There’s two pieces of backstory you need to know before we get started. The first is that my oldest friend is beccamarsh. It’s Rebecca Marsh (technically) but we’ve been spelling and pronouncing it without a space or a capital for a decade. The second thing is that, at around the same time we both dropped maths in year 11, beccamarsh and I decided that it would be pretty cool to live in a castle.
There is, it turns out, a surprisingly small number of castles in Australia. Or at least there are surprisingly few castles that aren’t just houses with turrets and also that you are allowed to go and visit. Or maybe there are a surprisingly large amount, it probably depends on your perspective on castles.
There’s one in Adelaide but it is a fancy hotel and crazy expensive. If anyone wants to commission me to write about it in return for us going to stay there for free, I actually have a lot of good story ideas. I am not at all joking about this.
And then there’s Kryal, just outside Ballarat. It is “Australia’s only medieval theme park” because of course it is. People in Victoria think that Kryal Castle is terrible. I know this because when I have mentioned wanting to go there, the primary response is “but why”. The answer to that question is clearly “Australia’s only medieval theme park”. Luckily I have beccamarsh and beccamarsh gets it.
Last weekend she came to visit and we hired a car and we drove to Kryal Castle. And Kryal Castle is, in our opinion, very great. It sits against a stunning view of blue-green hills and eucalyptus forest. It has a moat. There is a scary dungeon with holograms and moving suits of armour. It made me jump a lot, even the second time we did it when I knew what was going to happen (yes we did it twice). Everything was about 50% better than we were expecting it to be. The place is kitsch, sure, but it takes it’s kitsch seriously. There’s a goldilocks level of seriousness you want in this situation – too much and it’s cringeworthy, not enough and it’s just kind of lame. Kryal actually kind of nails it.
We bought lenticular cups and drank an ill advised quantity of lemonade to take advantage of the free refills. The women at the counter smiled good naturedly every time we came back (both the cups and the refills are intended for children). On the whole, the castle’s employees (dressed in costume and in character) seemed to think we were funny. We were the only adults without children. In the wizard’s tower we talked to the wizard about peasants for a good five minutes. One of the jousting assistants asked me where I got my “tunic with cats on” and I hesitated because I didn’t know if I was allowed to mention the internet or if that would ruin the vibe. All the people who are working seemed to really honestly enjoy their jobs. They wandered around the park, making fun of each other in character. It was fun because they were having fun.
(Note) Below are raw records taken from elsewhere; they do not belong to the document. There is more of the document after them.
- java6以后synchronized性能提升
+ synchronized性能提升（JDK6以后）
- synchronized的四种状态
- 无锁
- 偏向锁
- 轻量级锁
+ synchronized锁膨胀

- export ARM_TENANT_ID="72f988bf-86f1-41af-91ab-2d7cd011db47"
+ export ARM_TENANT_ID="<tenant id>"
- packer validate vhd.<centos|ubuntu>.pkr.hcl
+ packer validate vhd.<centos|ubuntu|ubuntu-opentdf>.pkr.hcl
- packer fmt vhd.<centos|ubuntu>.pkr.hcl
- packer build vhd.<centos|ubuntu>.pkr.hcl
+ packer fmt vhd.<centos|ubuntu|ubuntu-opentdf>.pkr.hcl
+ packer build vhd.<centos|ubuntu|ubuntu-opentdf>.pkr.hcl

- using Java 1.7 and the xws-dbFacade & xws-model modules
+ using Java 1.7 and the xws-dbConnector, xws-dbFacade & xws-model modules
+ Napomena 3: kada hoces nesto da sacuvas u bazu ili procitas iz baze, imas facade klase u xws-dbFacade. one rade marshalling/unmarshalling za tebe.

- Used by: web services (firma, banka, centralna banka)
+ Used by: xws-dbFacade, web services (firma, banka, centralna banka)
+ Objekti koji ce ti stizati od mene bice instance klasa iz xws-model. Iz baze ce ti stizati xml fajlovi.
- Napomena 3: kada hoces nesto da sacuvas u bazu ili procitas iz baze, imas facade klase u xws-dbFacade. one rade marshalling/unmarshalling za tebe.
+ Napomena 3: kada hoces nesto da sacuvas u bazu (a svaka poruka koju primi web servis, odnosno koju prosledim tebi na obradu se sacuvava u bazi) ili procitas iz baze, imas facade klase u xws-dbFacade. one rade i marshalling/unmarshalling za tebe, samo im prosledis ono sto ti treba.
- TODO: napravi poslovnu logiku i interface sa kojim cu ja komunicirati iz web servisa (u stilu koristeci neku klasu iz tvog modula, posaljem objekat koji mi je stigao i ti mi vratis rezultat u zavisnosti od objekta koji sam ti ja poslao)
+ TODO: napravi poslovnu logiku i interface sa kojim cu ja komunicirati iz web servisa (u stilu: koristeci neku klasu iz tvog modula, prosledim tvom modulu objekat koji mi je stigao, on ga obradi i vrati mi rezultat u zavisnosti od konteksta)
Every afternoon there is jousting. It is proper jousting with horses and huge long pointy sticks. The “black knight” had this enormous black horse that was just so into jousting. You know when you see a big dog do a trick and it is so pleased with itself? That’s what this horse was like. This giant black horse whose trick was jousting. It was delightful. Also the jousting was very impressive. Take it from me – legit jousting.
Don’t get me wrong, the whole place absolutely feels like it was built by some random eccentric in the 70s. It is undoubtedly a medieval theme park in regional Australia. But that is exactly why you should go. There is a throne room and a huge round table and a sword you can try and pull from a stone. We Instagramed heavily. Kryal Castle is worth the ticket price for the selfies alone. Do it for the #content; this is my official review.
We recreated photos from the last castle trip five years ago. Back then we were taking photos with my long-lost digital camera; my phone was still a Nokia, with a monotone version of Blister in the Sun as it’s ringtone. This time we had smart phones but we still used an elaborate collection of improvised tripods and timers to stage our photos.
beccamarsh and I have been friends for 13 years now. She has known me since I was 12. I am endlessly grateful for the friends that I’ve made as an adult, who have helped me become someone with a confidence and a self-assurance that 12-year-old Alex couldn’t even imagine. But there is also something so freeing and so important about a friendship that remembers the bumbling, painfully-awkward person you used to be. We grew up together. We like the same things because we discovered them together. We go to castles because it seemed like a good idea when we were 16.
Find friends who will go on ridiculous adventures with you; who will commit to stupid jokes so fully that they become tradition; who you can sing in the car with and not feel self conscious. Find the people who’ll go to castles with you, who don’t ask you to grow up. Those people matter.